Similarly, in Kayamkulam municipality, the tensions between the two parties reached such levels that whenever there is a public meeting planned for an issue, it is held independently by both parties. In most places, the front exists only on paper.
Even at the students’ level both the Student Federation of India (SFI) and All India Students Federation (AISF) have been at loggerheads over a number of issues in the state.
The politics over Munnar
With the National Green Tribunal (NGT) entering into the picture, it would certainly be difficult for the state government to go slow with the Munnar evictions. Hence the Revenue ministry, which is in the hands of CPI is expected to go on an eviction overdrive in the days to come.
For Mani and his local party leaders in Munnar, the big showdown will come if Mani’s brother Lambodaran’s name features in the list of encroachers. Lambodaran is said to have encroached close to a whopping 250 acres of land in Munnar.
If CPI decides to go public with it, then the fight between the two parties will take a new dimension. Already, both parties are on two sides with the revenue minister openly asking the district and revenue officials to go ahead with the eviction while Mani had called the Devikulam sub-collector a "mad man who needs to be sent to an asylum" for doing his job.
In 2007, during Munnar's first anti-encroachment drive, the roles were reversed such that when VS Achuthananthan’s team of "cats" had come close to demolish CPI’s office, all hell broke lose and the government had to call off the mission.
An untimely death of the second anti-encroachment mission is also a probability but so far at least the revenue ministry has shown intent and even CPI state secretary has openly declared that Munnar evictions will happen. A stalemate which could go either way is in the offing.
The new realignment
Even the staunchest of the Left front’s critics are not ready to put their money on a break-up of the front.
The newfound love of the CPM for Mani is also seen by many as an attempt to fish in troubled waters.
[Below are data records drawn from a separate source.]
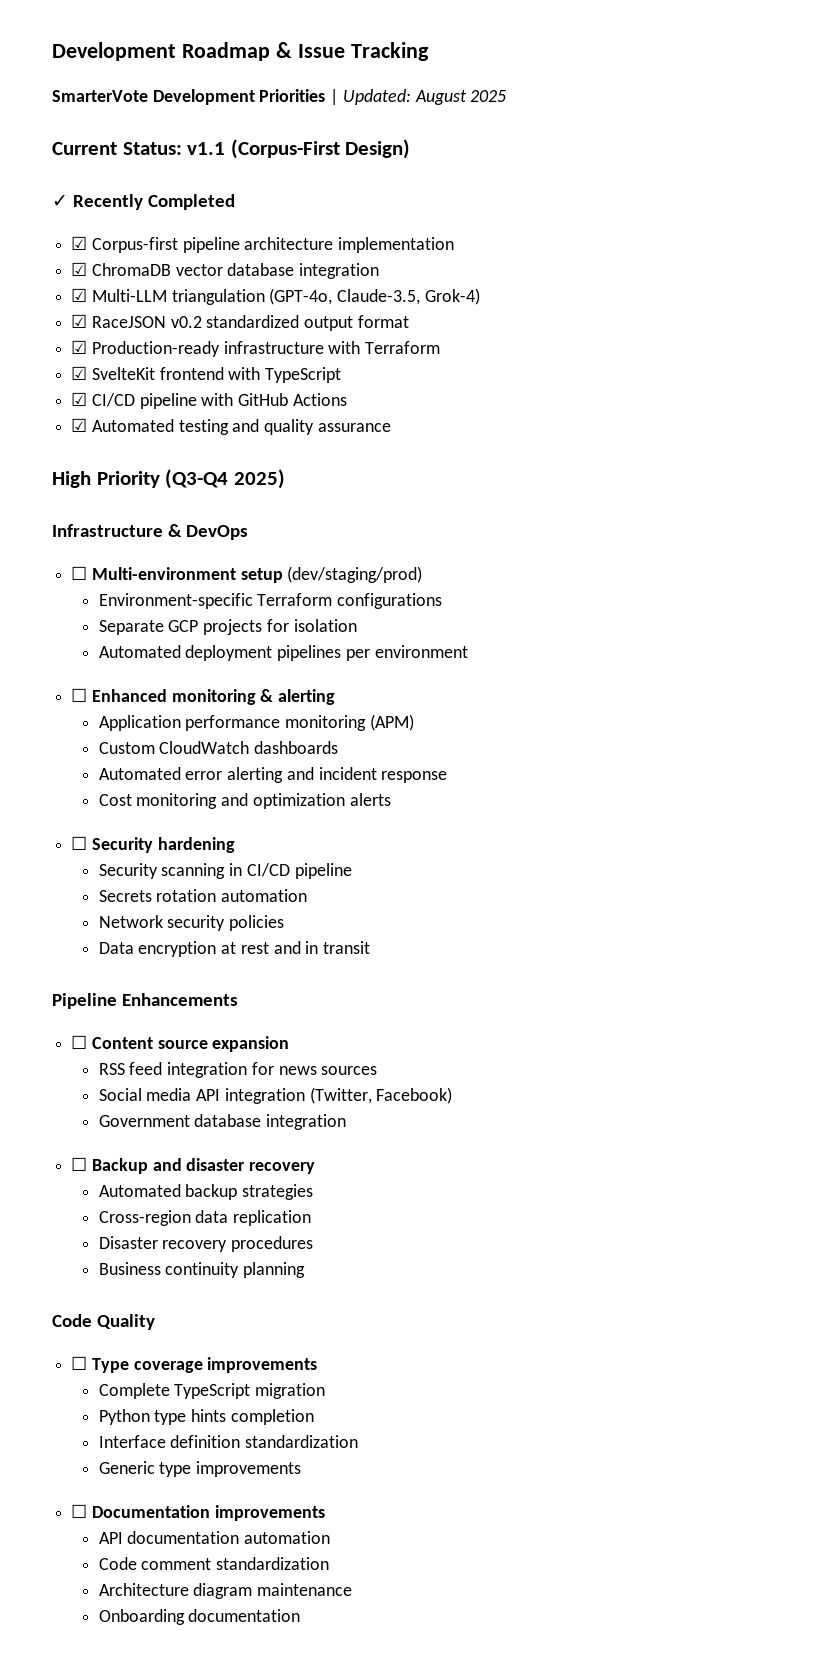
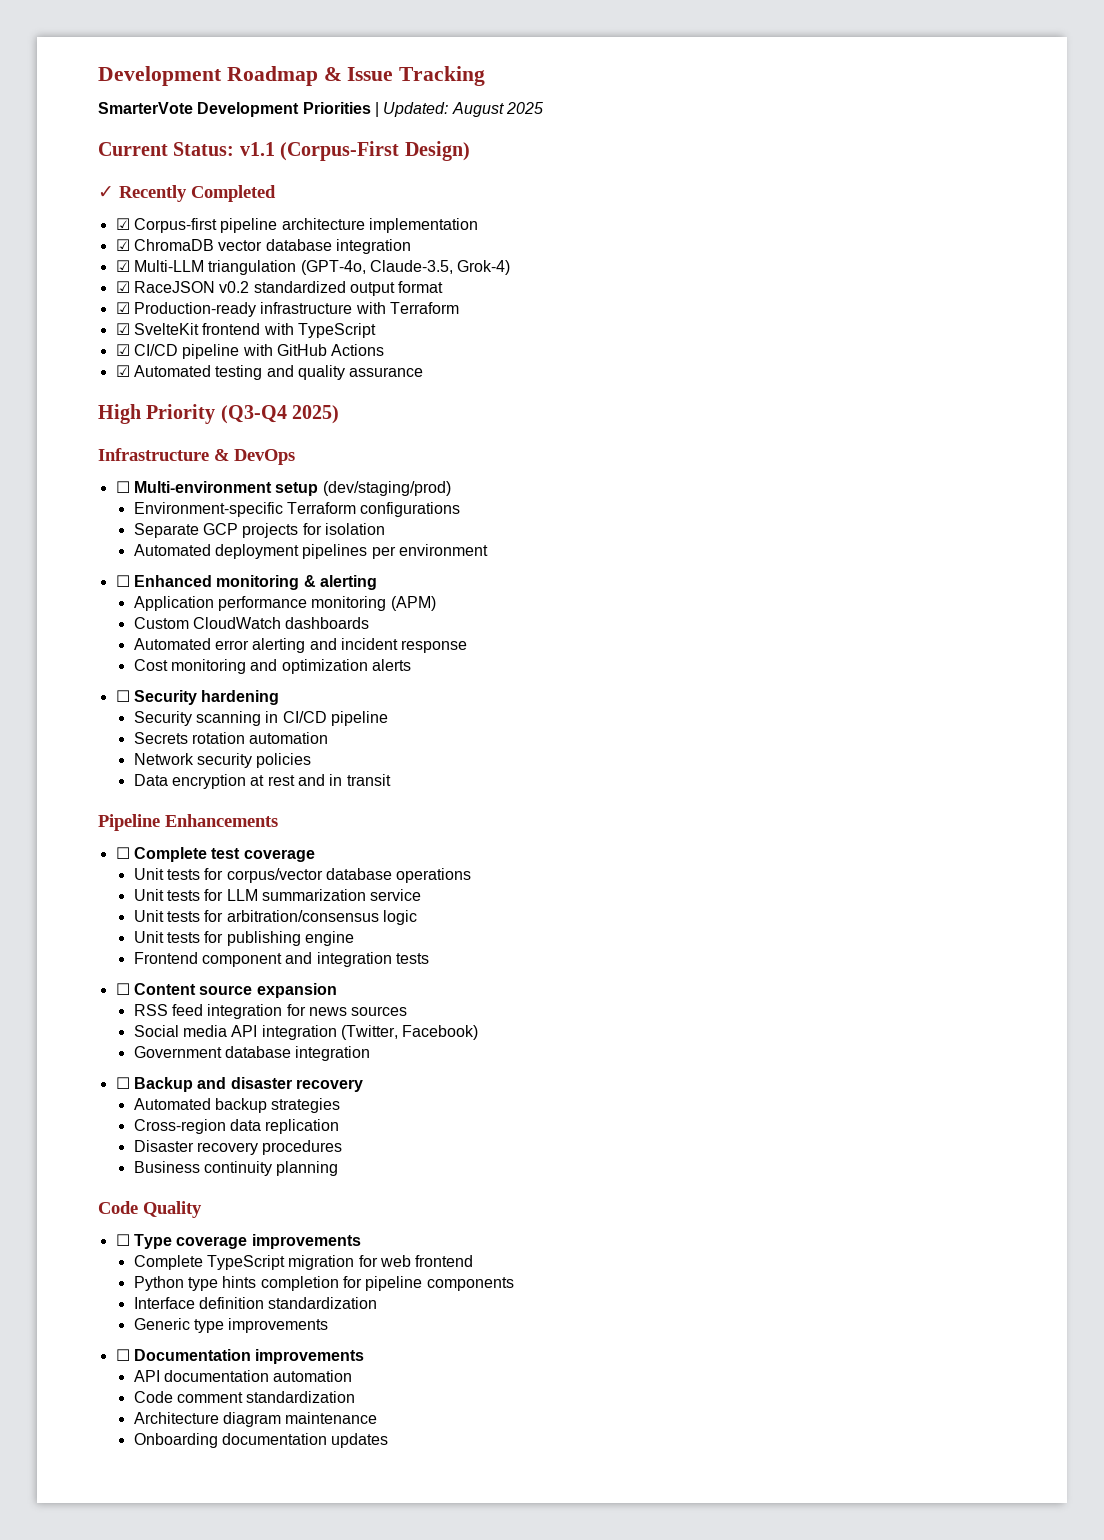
+ ☐ Complete test coverage
+ Unit tests for corpus/vector database operations
+ Unit tests for LLM summarization service
+ Unit tests for arbitration/consensus logic
+ Unit tests for publishing engine
+ Frontend component and integration tests
- Complete TypeScript migration
+ Complete TypeScript migration for web frontend
- Python type hints completion
+ Python type hints completion for pipeline components
- Onboarding documentation
+ Onboarding documentation updates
Mani still holds a sizeable sway among the Christian voters in central Kerala which has traditionally kept away from the reds. Many feel that by backing Mani openly and making him accept it openly, the CPM has achieved its strategy of distancing Mani from the Congress forever.
Killing two birds with one stone seems to be the strategy. Perhaps, the CPM also feels that a CPI exit can be substituted with the entry of Mani’s KC(M). But many feel it would not be as easy as it seems.
"It is not easy for Mani to get into this front. Firstly, CPI will fight it by tooth and nail. Secondly, Mani’s vote bank which is the catholic Christian vote will never go with him if he jumps to the Left. Also letting CPI go will have immense ramifications at the national level. Someone like Pinarayi might have plans to get Mani in through the back door, but that’s a different matter," S Jayashankar, a political observer told Firstpost.
If Mani indeed makes it to the Left front, it will also upset the applecart that the BJP was trying to build. After the BDJS experiment, the NDA had surely had its eyes on Mani’s vote bank. In days to come, Kerala would surely see a political churning that would ultimately lead into the 2019 parliamentary elections and closer to it the real picture will emerge.